Avon Valley has more than 30 acres of greenhouses-located in Falmouth, Oxford, and Woodville, NS, and in Sussex, NB-ranking it one of the six or seven largest floral greenhouses in the country. For Avon Valley that means supplying retailers from Quebec to Newfoundland and down into New England with a most enduring holiday favourite.
"Poinsettias are the most popular plant in North America," explains Mac Isnor, chairman of Avon Valley Floral Group. "It's the single biggest selling plant-ahead of all those available 52 weeks of the year."
Red is the all-time favourite colour for poinsettia purchasers-no surprise there-but there are subtle shadings and differences, amounting to at least a dozen diverse reds. Coloured poinsettias, meanwhile, can range from palest pink to peach, gold, and champagne. These hues find favour earlier in the season as backdrops for parties and banquets, and are often chosen, a la Martha Stewart, to compliment one's decor. "Most style and colour trends start in California and work their way east and north. Usually, a year or two later those trends find favour in this area," says Isnor.
Avon Valley chooses varieties that are best suited for their markets, which means the plants must ship well and stand up under retail store conditions such as artificial light. Marketing experts are at work long before our decorations are packed away, choosing the colours and varieties Avon Valley will nurture the following season.
The ritual of the Christmas tree goes back much farther. Ancient peoples hung fragrant boughs of evergreen over doors and windows. Late in the Middle Ages, Scandinavians and Germans placed evergreen trees inside their homes or just outside their doors to symbolize their hope for the approaching spring. In many countries, folks believed evergreens would keep away evil spirits, witches and the like.
Our modern Christmas tree evolved from these early customs, but it wasn't until the 16th century that fir trees were brought indoors at Christmas time. In Atlantic Canada the first recorded Christmas tree appeared in Halifax in 1846, when William Pryor, a local merchant, cut down an evergreen and decorated it with glass ornaments imported from Germany, to please his German wife.

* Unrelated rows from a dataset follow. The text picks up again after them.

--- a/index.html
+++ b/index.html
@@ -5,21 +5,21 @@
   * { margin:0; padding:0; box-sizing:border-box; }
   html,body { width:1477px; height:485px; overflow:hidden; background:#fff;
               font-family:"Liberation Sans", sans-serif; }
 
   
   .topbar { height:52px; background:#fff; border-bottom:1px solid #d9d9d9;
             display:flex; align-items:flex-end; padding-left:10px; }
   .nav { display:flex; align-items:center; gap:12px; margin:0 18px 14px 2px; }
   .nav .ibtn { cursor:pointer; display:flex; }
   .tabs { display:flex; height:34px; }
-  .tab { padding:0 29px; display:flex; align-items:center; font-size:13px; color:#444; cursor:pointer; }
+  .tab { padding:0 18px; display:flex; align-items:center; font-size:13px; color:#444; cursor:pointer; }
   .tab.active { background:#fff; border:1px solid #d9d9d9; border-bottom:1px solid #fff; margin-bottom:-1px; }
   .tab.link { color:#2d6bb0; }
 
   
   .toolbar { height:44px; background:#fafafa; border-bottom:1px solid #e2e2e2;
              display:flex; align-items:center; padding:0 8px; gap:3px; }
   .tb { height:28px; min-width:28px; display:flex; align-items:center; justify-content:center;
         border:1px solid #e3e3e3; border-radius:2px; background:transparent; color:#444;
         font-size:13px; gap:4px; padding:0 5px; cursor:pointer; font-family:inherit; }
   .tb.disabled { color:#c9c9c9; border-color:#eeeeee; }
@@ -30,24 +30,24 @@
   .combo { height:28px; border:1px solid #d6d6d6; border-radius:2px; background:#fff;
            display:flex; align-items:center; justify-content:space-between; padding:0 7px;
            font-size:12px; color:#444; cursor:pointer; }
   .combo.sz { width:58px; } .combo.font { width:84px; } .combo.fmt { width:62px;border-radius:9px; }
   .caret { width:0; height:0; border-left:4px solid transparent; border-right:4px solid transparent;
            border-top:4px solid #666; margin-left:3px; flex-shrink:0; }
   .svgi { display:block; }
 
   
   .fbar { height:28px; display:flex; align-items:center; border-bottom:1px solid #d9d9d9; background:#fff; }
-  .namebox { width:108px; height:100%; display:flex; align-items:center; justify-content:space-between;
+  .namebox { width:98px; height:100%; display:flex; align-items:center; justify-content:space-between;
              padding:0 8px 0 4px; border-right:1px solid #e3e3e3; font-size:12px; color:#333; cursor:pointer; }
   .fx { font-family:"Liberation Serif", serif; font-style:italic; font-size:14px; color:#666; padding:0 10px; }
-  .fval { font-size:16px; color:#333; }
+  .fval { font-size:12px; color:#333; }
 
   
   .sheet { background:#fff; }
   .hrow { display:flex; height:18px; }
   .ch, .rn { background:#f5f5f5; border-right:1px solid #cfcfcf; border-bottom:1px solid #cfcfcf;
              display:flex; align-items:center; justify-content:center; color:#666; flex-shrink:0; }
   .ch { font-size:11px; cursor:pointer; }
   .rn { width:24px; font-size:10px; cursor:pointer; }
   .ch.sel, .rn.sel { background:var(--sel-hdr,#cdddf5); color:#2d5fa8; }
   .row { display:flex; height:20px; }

Keeping those traditions alive at Silver Bell Christmas Tree Farm in Springvale, PEI, is important to Jim Murphy, who is also filling a small but significant Island niche-fresh trees and wreaths produced right on PEI.
Murphy has been retailing Christmas trees and wreaths since 1983. "We're on the go planting and pruning from about the last week in April right through until we finish retailing for the season, usually about the fifteenth of December," he explains. In October, during the Great Pumpkin Weigh-Off, visitors to Silver Bell get a little Christmas preview, when they can clamber onto a wagon and tour the tree farm. "At Christmas time, we offer hot chocolate and candy canes to the children. We really enjoy meeting the people."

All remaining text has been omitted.